Silvestri Laura, Nai Antonella, Pagani Alessia, Camaschella Clara
Division of Genetics and Cell Biology, San Raffaele Scientific Institute, Università Vita-Salute San Raffaele Milan, Italy.
Front Pharmacol. 2014 May 7;5:93. doi: 10.3389/fphar.2014.00093. eCollection 2014.
Transferrin receptor 2 (TFR2), a protein homologous to the cell iron importer TFR1, is expressed in the liver and erythroid cells and is reported to bind diferric transferrin, although at lower affinity than TFR1. TFR2 gene is mutated in type 3 hemochromatosis, a disorder characterized by iron overload and inability to upregulate hepcidin in response to iron. Liver TFR2 is considered a sensor of diferric transferrin, possibly in a complex with hemochromatosis protein. In erythroid cells TFR2 is a partner of erythropoietin receptor (EPOR) and stabilizes the receptor on the cell surface. However, Tfr2 null mice as well as TFR2 hemochromatosis patients do not show defective erythropoiesis and tolerate repeated phlebotomy. The iron deficient Tfr2-Tmprss6 double knock out mice have higher red cells count and more severe microcytosis than the liver-specific Tfr2 and Tmprss6 double knock out mice. TFR2 in the bone marrow might be a sensor of iron deficiency that protects against excessive microcytosis in a way that involves EPOR, although the mechanisms remain to be worked out.

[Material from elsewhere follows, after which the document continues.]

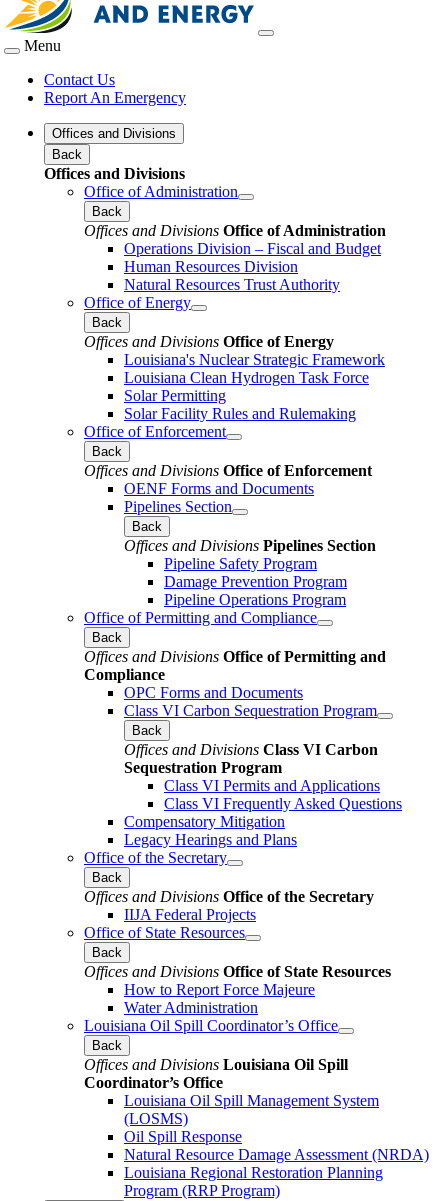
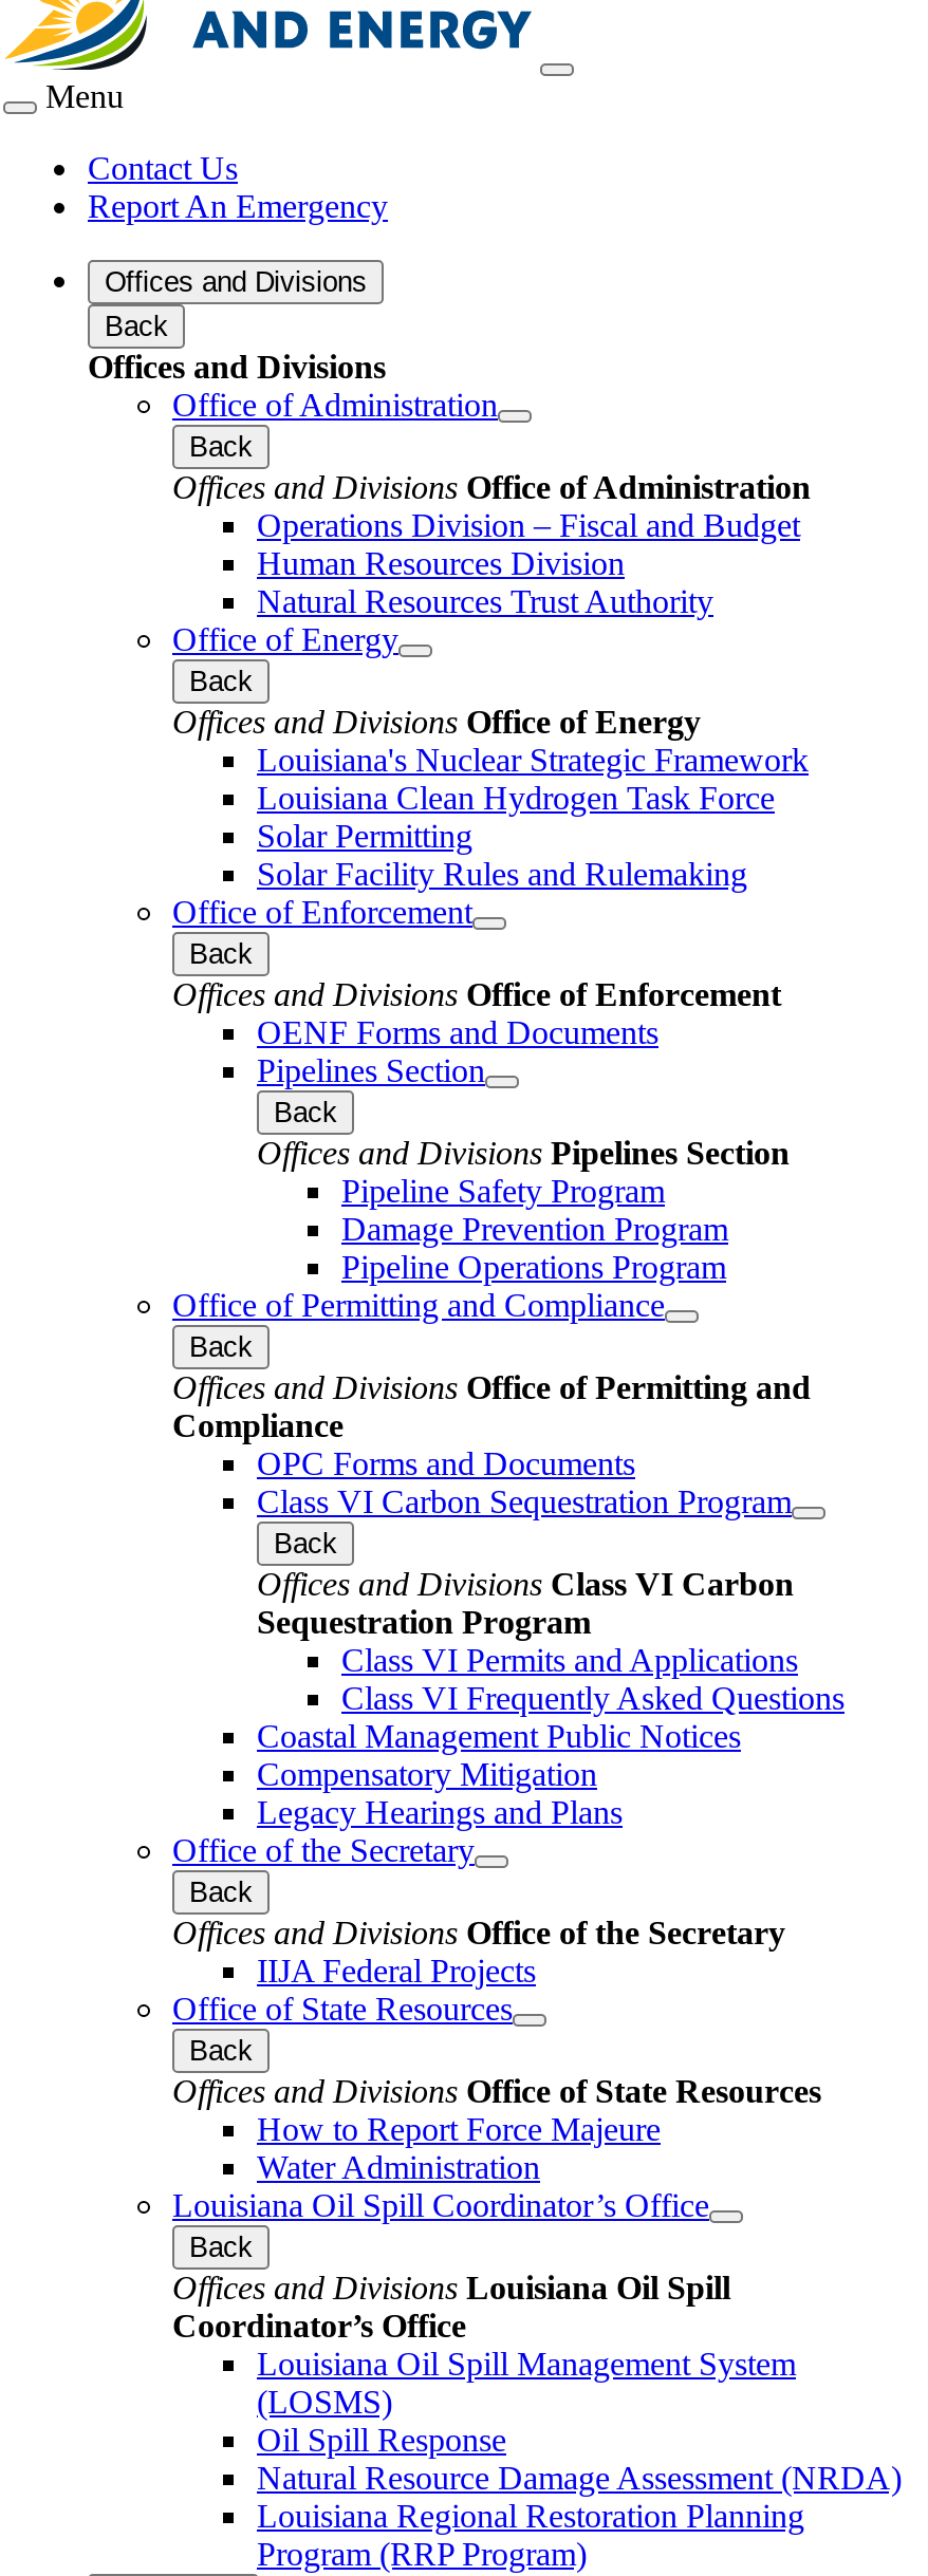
none -> [257,1717,741,1753] Coastal Management Public Notices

转铁蛋白受体2(TFR2)是一种与细胞铁导入蛋白TFR1同源的蛋白质,在肝脏和红细胞中表达,据报道它能结合三价铁转铁蛋白,但其亲和力低于TFR1。TFR2基因在3型血色素沉着症中发生突变,该疾病的特征是铁过载以及无法对铁作出反应而上调铁调素。肝脏中的TFR2被认为是三价铁转铁蛋白的传感器,可能与血色素沉着症蛋白形成复合物。在红细胞中,TFR2是促红细胞生成素受体(EPOR)的伙伴,并使该受体稳定在细胞表面。然而,Tfr2基因敲除小鼠以及TFR2血色素沉着症患者并未表现出红细胞生成缺陷,并且能耐受反复放血。与肝脏特异性Tfr2和Tmprss6双基因敲除小鼠相比,缺铁的Tfr2-Tmprss6双基因敲除小鼠具有更高的红细胞计数和更严重的小红细胞症。骨髓中的TFR2可能是一种缺铁传感器,它以一种涉及EPOR的方式防止过度的小红细胞症,尽管其机制仍有待阐明。